18. Members who have received military training or courses from other countries for which the requirements are deemed to be equivalent to CF training requirements may be authorized to wear the applicable CF specialist skill badge subject to approval by NDHQ/DGRET.

PARACHUTE BADGE
19. A CF parachute badge may be awarded to a member of the Regular or Reserve Force after successful completion of formal CF training or a CF qualifying course for parachutists.

20. Members who have received military training or courses from other countries for which the requirements are deemed to be equivalent may be authorized to wear the CF parachute badge subject to approval by NDHQ/DLO (Director Land Operations).

21. A student parachutist is eligible for the award of the parachute badge upon successful completion of the CF parachutist course.

22. A qualified parachutist will normally forfeit the parachute badge when:

a.  after qualification on a CF-approved parachutist course, the member refuses to serve as a parachutist; 
b.  the member requests to discontinue parachuting before completion two years of satisfactory parachute duty; 
c.  after volunteering for service in the Canadian Airborne Regiment, the member refuses to serve there as a parachutist after qualification on a CF-approved parachutist course; or 
d.  the member refuses to make a parachute descent at any time while serving in a position in an airborne unit for which the member is entitled to draw paratroop allowance. 
------------

Despite this CFAO obviously being dated (CAR), this is how it still reads.


----------



## GPComd (19 Nov 2013)

You're okay Jumper - Have a Good One!
Not much difference between a 17 yr old cadet getting them or a 19 yr old private.  Takes the same step out the door and the landings are just as hard.
The four years means nothing, you can wear them forever unless para 22 in the above post.  (I stripped 2 guys of their wings for 22a a few years ago, so it happens)
If you get into a jump posn or cas para, you'll do a refresher like everyone else and go from there.  How much of a refresher depends on how much you remember.....

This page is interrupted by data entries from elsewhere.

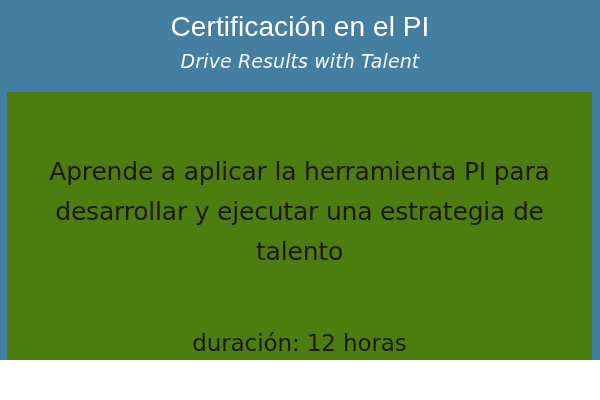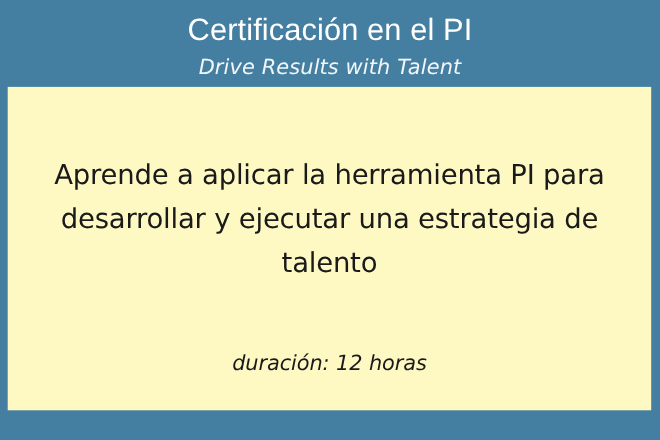"Certificación en el PI" #card { height: 400px -> 360px }
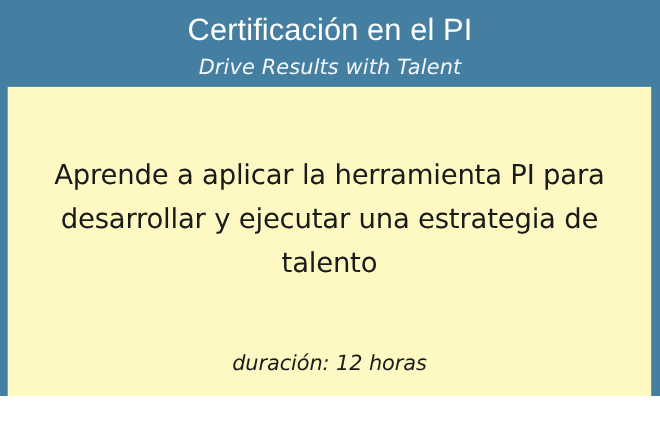"Aprende a aplicar la herramienta" #content-panel { background: #fef9c3 -> #4d7c0f; top: 79px -> 92px }
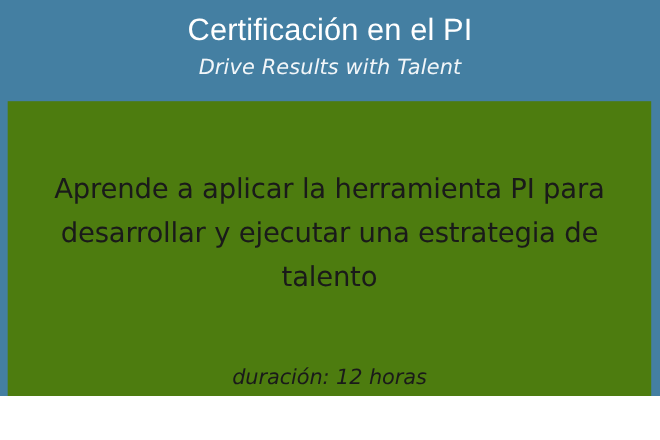"duración: 12 horas" #duration { font-size: 19px -> 23px; font-style: italic -> none }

If by "non-basic qualified soldier" you mean someone still going through trades training, I wouldn't be concerned about it.  If anyone does give you the gears, I'll lay money he won't be a jumper himself.  During my three years at the RCR Battle School (back before the name changes and all of that ) I put through four guys that had gotten qualified either through cadets or reserves.  And they wore their wings on their CF's.


----------



## Journeyman (20 Nov 2013)

Wilfong1097, to further reinforce, you have the CFAO saying, "you're good to go -- wear your wings."  You've also had wing-wearing jumpers here say "you're good to go -- wear your wings."

I think all the bases are covered.




The 'chute is open now -- you can open your eyes   ;D


----------



## Wilfong1097 (20 Nov 2013)

Thanks every one for the information. I appreciate all the replies.


----------